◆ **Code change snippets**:
----------------

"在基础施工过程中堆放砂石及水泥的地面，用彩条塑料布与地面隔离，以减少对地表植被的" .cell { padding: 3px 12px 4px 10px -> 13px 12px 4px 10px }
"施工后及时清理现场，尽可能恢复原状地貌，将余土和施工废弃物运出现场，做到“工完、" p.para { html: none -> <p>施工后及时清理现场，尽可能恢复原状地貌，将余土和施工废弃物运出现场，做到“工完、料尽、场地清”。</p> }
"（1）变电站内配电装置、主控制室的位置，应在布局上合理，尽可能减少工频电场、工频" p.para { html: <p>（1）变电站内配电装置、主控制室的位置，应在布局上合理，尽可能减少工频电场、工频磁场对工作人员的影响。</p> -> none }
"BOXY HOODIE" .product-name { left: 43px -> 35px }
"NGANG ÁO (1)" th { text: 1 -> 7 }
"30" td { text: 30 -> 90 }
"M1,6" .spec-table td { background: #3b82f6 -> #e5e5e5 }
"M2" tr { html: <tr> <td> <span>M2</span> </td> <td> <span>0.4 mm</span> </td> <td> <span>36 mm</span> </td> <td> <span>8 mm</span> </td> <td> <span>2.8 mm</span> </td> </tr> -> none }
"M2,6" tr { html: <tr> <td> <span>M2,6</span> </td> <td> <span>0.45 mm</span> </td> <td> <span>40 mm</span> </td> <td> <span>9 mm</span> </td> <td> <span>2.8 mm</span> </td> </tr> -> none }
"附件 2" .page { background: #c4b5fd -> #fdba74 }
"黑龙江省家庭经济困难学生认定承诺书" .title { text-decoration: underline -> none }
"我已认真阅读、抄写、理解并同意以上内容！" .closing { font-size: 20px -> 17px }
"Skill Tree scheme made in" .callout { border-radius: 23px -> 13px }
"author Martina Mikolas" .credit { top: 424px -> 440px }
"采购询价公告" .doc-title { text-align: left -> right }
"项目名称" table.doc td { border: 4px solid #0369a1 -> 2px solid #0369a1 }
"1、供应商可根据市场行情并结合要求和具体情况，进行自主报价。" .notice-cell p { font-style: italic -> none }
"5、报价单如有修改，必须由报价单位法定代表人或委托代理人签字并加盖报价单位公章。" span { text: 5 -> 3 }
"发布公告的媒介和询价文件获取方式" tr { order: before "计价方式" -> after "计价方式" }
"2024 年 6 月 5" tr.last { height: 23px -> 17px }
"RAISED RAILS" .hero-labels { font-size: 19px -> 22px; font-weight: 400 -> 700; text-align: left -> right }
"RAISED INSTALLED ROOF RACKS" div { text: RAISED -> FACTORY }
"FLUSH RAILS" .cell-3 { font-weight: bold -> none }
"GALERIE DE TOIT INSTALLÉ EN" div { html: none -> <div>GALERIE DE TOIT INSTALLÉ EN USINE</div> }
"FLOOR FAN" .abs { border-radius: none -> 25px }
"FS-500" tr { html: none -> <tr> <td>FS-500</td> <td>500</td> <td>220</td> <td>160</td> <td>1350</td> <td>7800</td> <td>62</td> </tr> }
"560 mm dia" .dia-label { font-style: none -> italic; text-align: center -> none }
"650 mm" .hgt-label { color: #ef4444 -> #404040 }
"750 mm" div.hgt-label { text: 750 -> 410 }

----------------

◆ **Aim of the task**:
Start with the line above that contains "text-decoration: underline ->" and end with the line that contains "border: 4px solid". Write out those lines exactly, and only those.

◆ **Answer to this exercise**:
"黑龙江省家庭经济困难学生认定承诺书" .title { text-decoration: underline -> none }
"我已认真阅读、抄写、理解并同意以上内容！" .closing { font-size: 20px -> 17px }
"Skill Tree scheme made in" .callout { border-radius: 23px -> 13px }
"author Martina Mikolas" .credit { top: 424px -> 440px }
"采购询价公告" .doc-title { text-align: left -> right }
"项目名称" table.doc td { border: 4px solid #0369a1 -> 2px solid #0369a1 }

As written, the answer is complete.